May 6, 2004

WHO?:

The Good White People (Robert Jensen, May 4, 2004, AlterNet)

I stepped onto the speakers' platform at the Virginia Festival of Books in Charlottesville with Newsday editor Les Payne to discuss our chapters in his book When Race Becomes Real. Bernestine Singley, the other panelist, had edited the book.

As I walked to my seat, I was well aware of Payne's impressive record. I had read his work, and I know he is a more experienced journalist than I am. He's won more prizes and written more important books than I. Payne has traveled more widely and reported on more complex subjects. He is older than me, and has done more in his life than I have. I also have heard Payne speak before, and know that he is a more commanding and more forceful speaker than I am.

So, as I sat down at my seat, I did what came naturally; I felt superior to Les Payne. If it seems odd that I would feel superior to someone I knew to be more talented and accomplished than I am, then here is another relevant fact: Les Payne is African American, and I am white.

I didn't recognize that feeling of superiority as I sat down, or as I made my remarks on the panel. It wasn't until Payne started reading from a chapter in his book and explaining how he came to write his essays that my feeling became so painfully clear to me.

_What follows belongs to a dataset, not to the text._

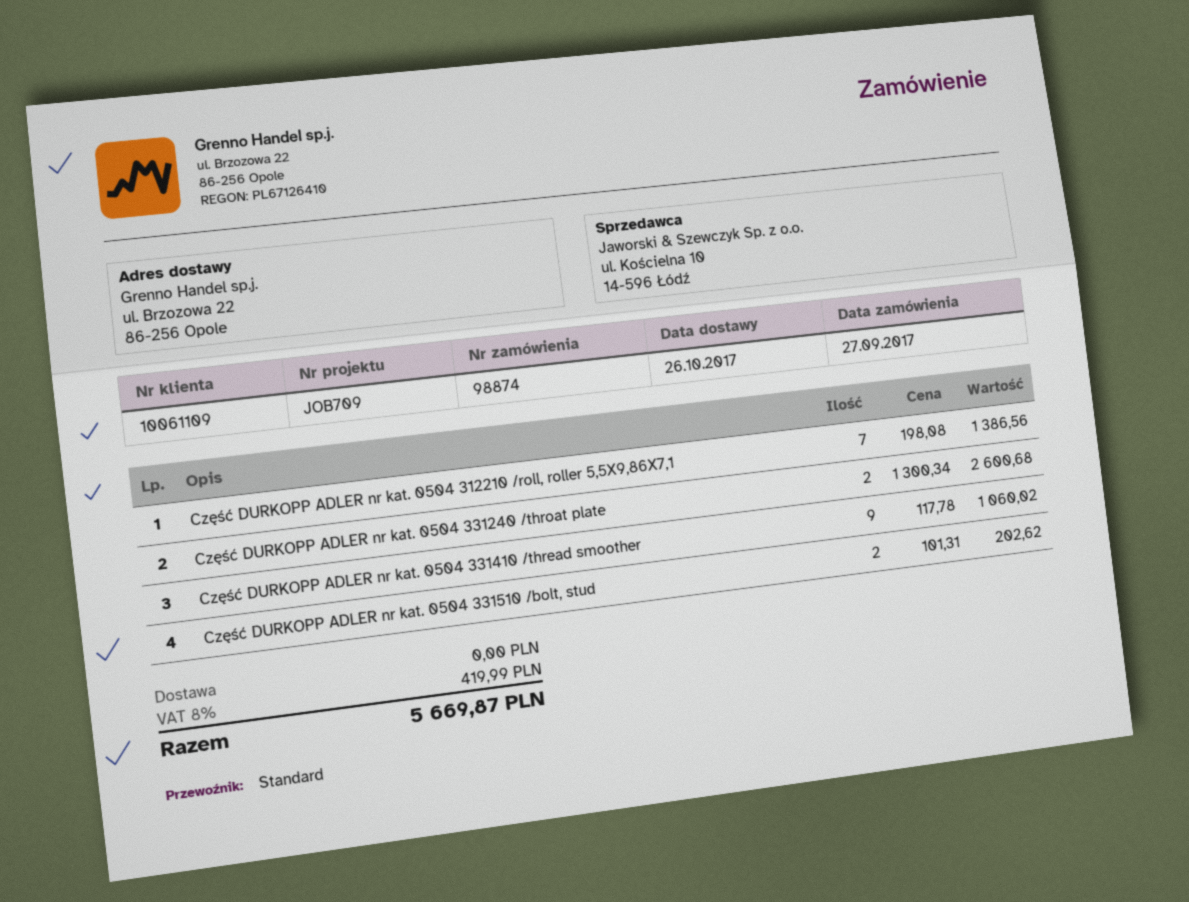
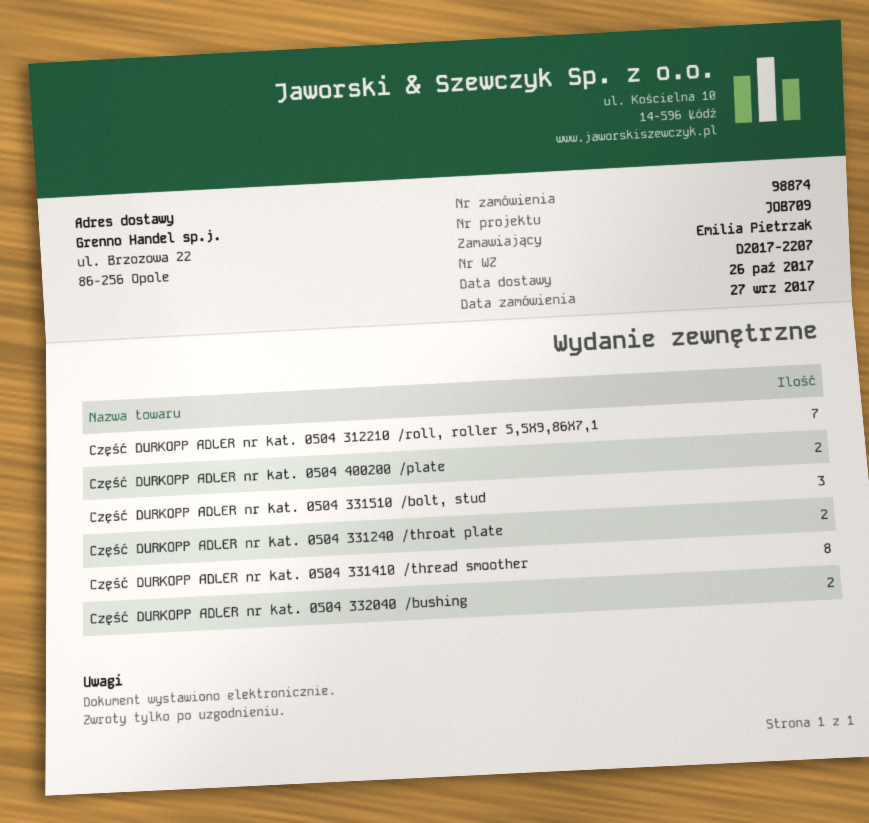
Część DURKOPP ADLER nr kat. 0504 331410 /thread smoother: 9 -> 8
Część DURKOPP ADLER nr kat. 0504 331510 /bolt, stud: 2 -> 3
Część DURKOPP ADLER nr kat. 0504 400200 /plate: none -> 2
Część DURKOPP ADLER nr kat. 0504 332040 /bushing: none -> 2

Payne talked about how, as a teenager born in the segregated South who attended high school in the North, he had struggled to overcome the internalized sense of inferiority which grew from the environment in which he had been raised. He talked with a quiet passion and power, about how deep that sense of inherent inferiority can appear in African Americans.

At some point, I made the obvious connection. Part of the reason that the struggle Payne described is so hard for African Americans is because white behavior is a constant expression of that feeling of superiority, expressed in a fashion both subtle and overt. My mind raced immediately to that feeling of superiority I felt as we had taken our seats. I had assumed, despite all that I knew about Les Payne, his record, and his speaking ability, that I would be the highlight of the panel. Why? It might be because I'm an egotistical white boy. Maybe I'm a white boy with delusions of grandeur. The former is almost certainly true. The latter may be an exaggeration. But whatever my own personal weaknesses are, one factor is obvious: I am white and Payne is African American, and that was the basis of my feeling.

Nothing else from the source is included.